И сразу пришло еще большее разочарование: Пол вообразил, будто его двоюродный брат Эндрю — отец ребенка! Но как он мог подумать такое? Как вообще кто-то мог так подумать?
Это оскорбление огорошило Николь. Значит, Пол считает ее воровкой и шлюхой. Ведь только шлюха могла вступить в интимную близость с обоими внуками Мартина в течение трех месяцев. Но Пол, кажется, даже рад тому, что она якобы переспала с его кузеном после того, как была с ним, и, очевидно, доволен, что ответственность за ее незаконного ребенка лежит на Эндрю.
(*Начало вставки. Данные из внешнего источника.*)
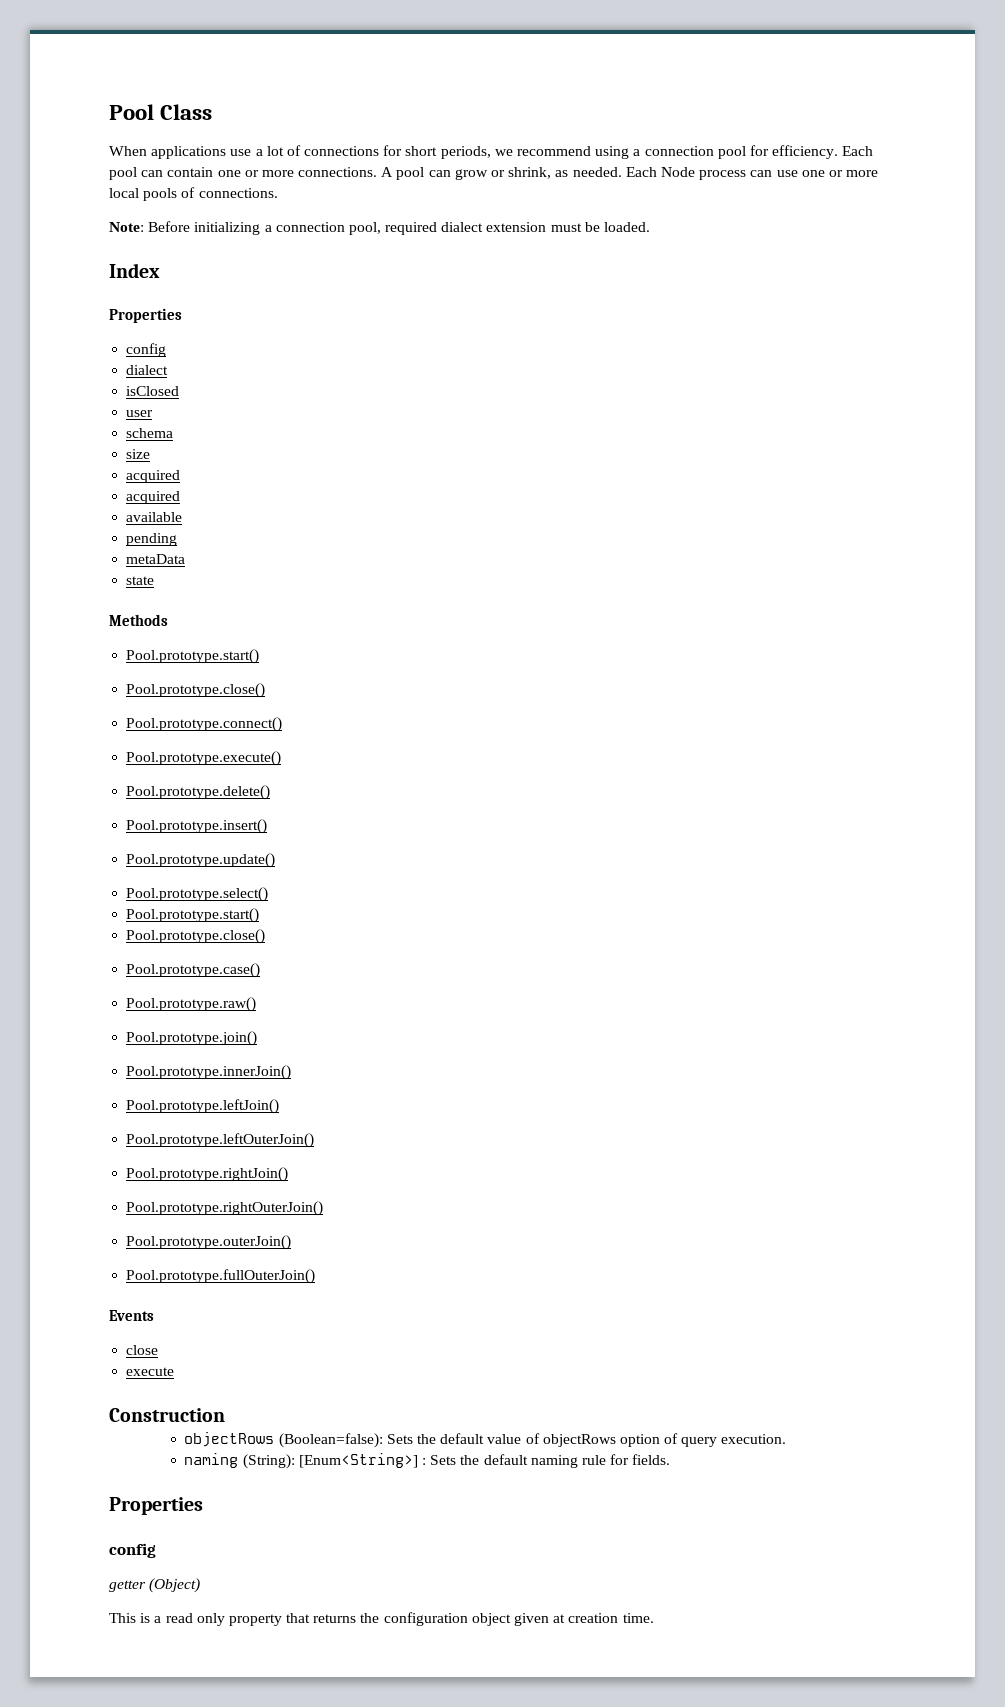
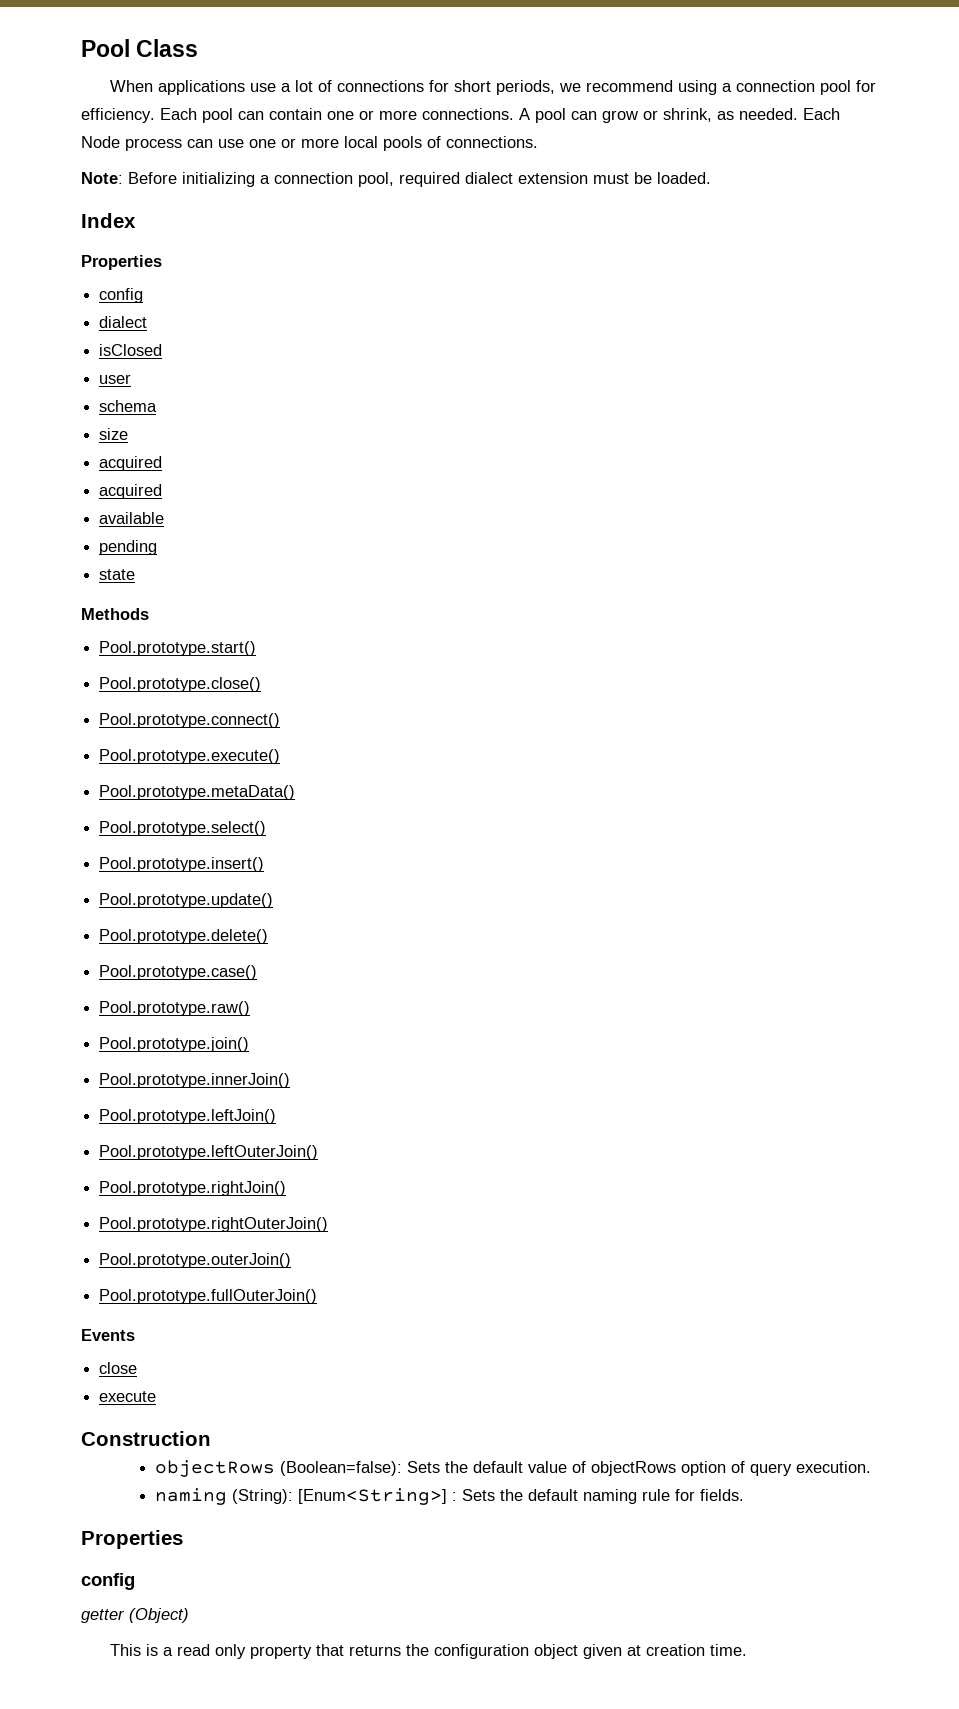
[126,554,186,564] // metaData -> (158, 547) none
[126,785,271,800] Pool.prototype.delete() -> [99,785,296,800] [99,821,267,836] Pool.prototype.metaData() // Pool.prototype.select()
[126,887,269,902] [126,908,260,923] [126,929,266,944] Pool.prototype.select() // Pool.prototype.start() // Pool.prototype.close() -> [99,929,269,944] Pool.prototype.delete()

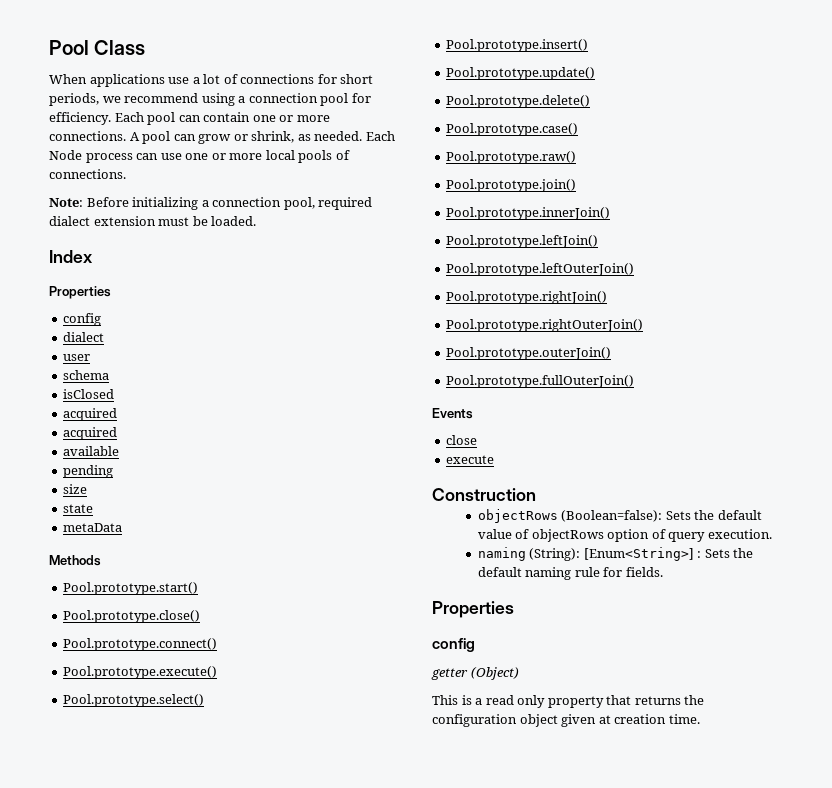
[99,344,163,356] // isClosed -> (105, 337) none
[99,428,129,440] size -> [63,389,115,399] isClosed
(158, 547) none -> [63,484,88,494] // size
(136, 574) none -> [63,523,123,532] // metaData
[99,785,296,800] // Pool.prototype.metaData() -> (218, 672) none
— Николь, я пришел сюда не спорить с тобой и вникать в личные дела, не имеющие, по правде говоря, ко мне никакого отношения, — протянул Пол тоном прощения. — Я передал приглашение от Мартина, и у меня нет времени препираться с тобой. Я опаздываю на свидание. — Его смуглое лицо выражало нетерпение. — Мартин ждет тебя в четверг. Надеюсь, я могу заверить его, что ты приняла приглашение.
— Когда я ушла из «Старого озера»… — Голос у нее охрип, она откашлялась и продолжила: — Я знала, что никогда не вернусь. Ничуть не жалею, что ушла, и у меня нет желания побывать там даже с кратким визитом. Тем более что сейчас меня отделяет от всего, что я оставила там, целая полоса жизни.
Черные глаза с раздражением разглядывали ее напряженный профиль.
— Согласен, с моей стороны не очень тактично было упомянуть о воровстве.
Николь сделала гримасу, пытаясь подавить подступившие слезы, чтобы не разрыдаться у него на глазах.
— Я никогда не ждала от тебя такта и предупредительности, — сказала она с грустью. — Но я не потерплю покровительства. У тебя не все в порядке с головой, если ты думаешь, что я захочу прийти с протянутой рукой к твоему деду, чтобы дать ему повод разыгрывать благотворительность. Я сама прекрасно справлюсь со своими делами.
Небольшая тень подчеркивала абрис высоких скул Пола.
— Ты работаешь прислугой… Ты всегда клялась, что никогда не сделаешь этого.
Николь вздрогнула, ее ногти больно впились в ладони. Это, конечно, не для Пола, окруженного с рождения прислугой, называемой на современном жаргоне домашним персоналом. Краска залила ее лицо, и она отвернулась, пресекая соблазн влепить ему пощечину за грубое напоминание.
— О Господи! Только из-за дурацкой эгоистической гордости ты отвергаешь такое великодушное приглашение! Дед мог бы столько сделать для твоего сына! Подумай о ребенке. Он-то почему должен страдать из-за твоих ошибок? — резко отчитывал ее Пол. — Твой долг матери прежде всего думать о его будущем.
Боль и ярость мурашками пробежали по телу Николь. Она вскинула подбородок. Голубые глаза потемнели.